• **Work item**: Find the line with "[10,60,148,79] Merry Christmas" in the entries below, then reproduce it and every line after it down to and including the line with "[224,92,380,108] 17.00€– 60.00€", exactly.

• **Exercise input**:
- Opening Delimiter -

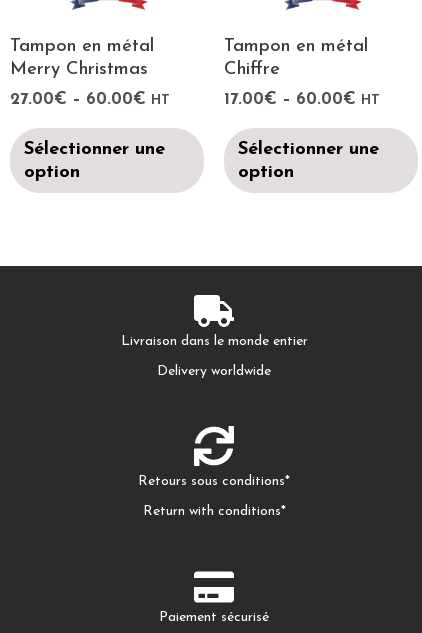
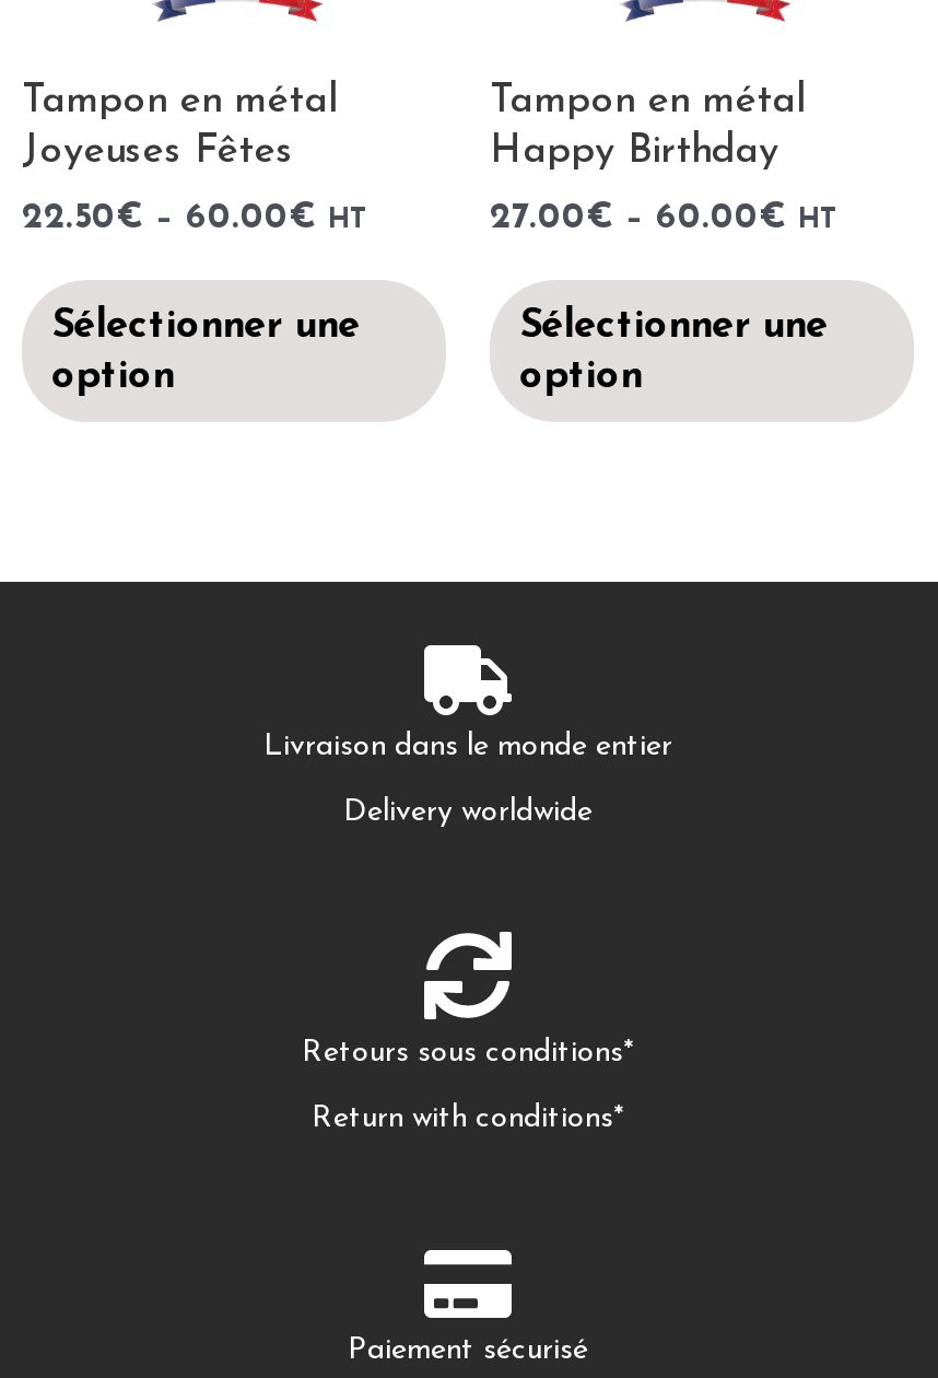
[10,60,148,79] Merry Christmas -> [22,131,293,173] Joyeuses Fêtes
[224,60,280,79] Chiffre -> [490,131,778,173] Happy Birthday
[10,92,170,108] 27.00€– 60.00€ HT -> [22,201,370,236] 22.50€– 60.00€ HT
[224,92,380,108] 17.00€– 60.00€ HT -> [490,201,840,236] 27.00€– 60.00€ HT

- Closing Delimiter -
- Opening Delimiter -

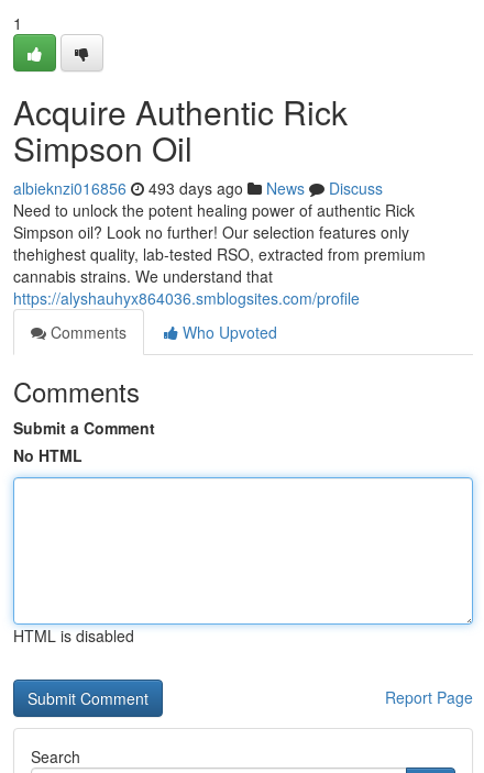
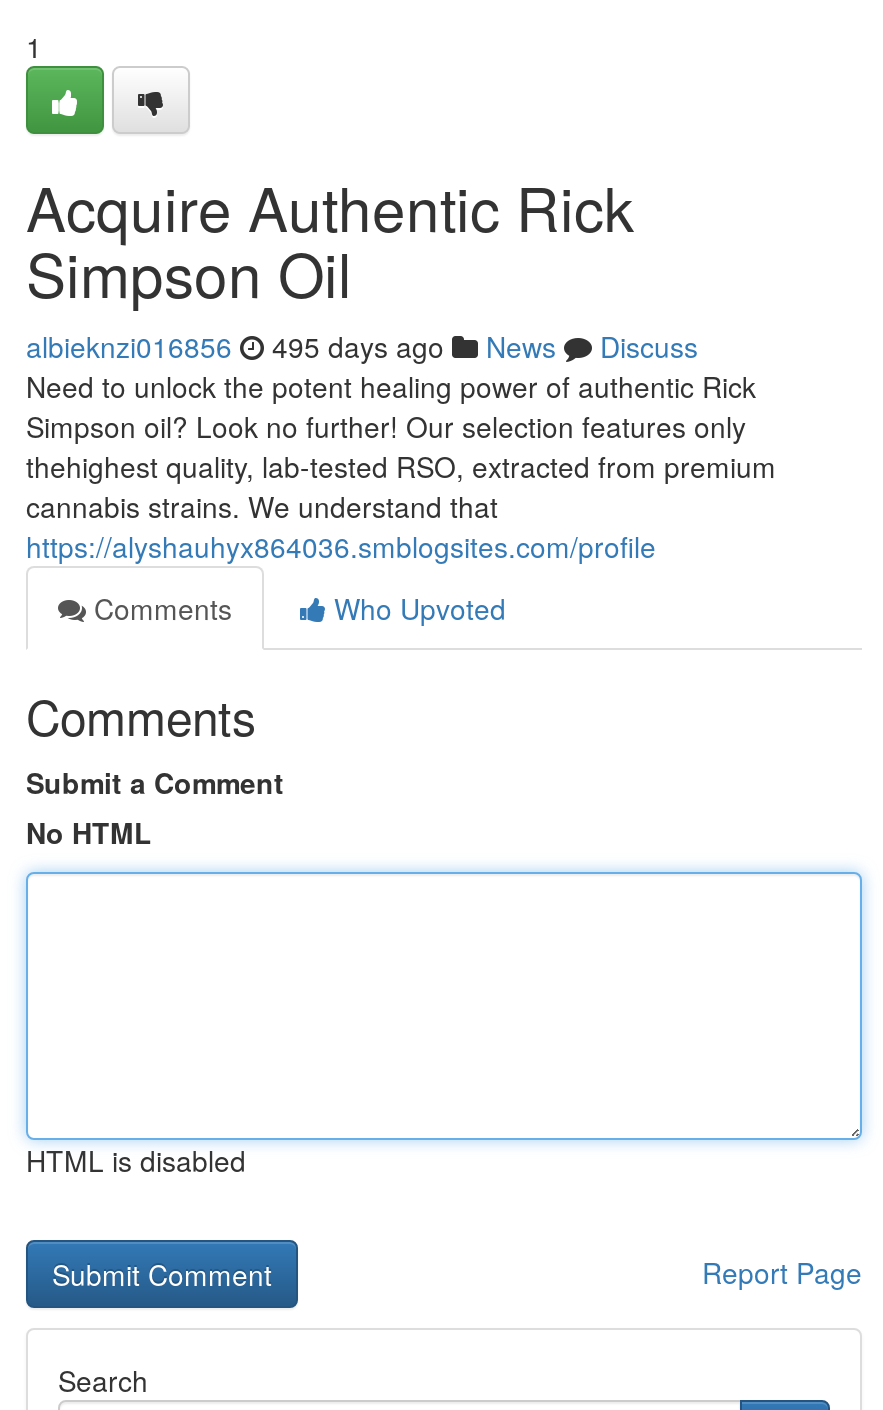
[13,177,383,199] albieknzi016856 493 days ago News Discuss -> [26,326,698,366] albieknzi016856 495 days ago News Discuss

- Closing Delimiter -

• **Written response**:
[10,60,148,79] Merry Christmas -> [22,131,293,173] Joyeuses Fêtes
[224,60,280,79] Chiffre -> [490,131,778,173] Happy Birthday
[10,92,170,108] 27.00€– 60.00€ HT -> [22,201,370,236] 22.50€– 60.00€ HT
[224,92,380,108] 17.00€– 60.00€ HT -> [490,201,840,236] 27.00€– 60.00€ HT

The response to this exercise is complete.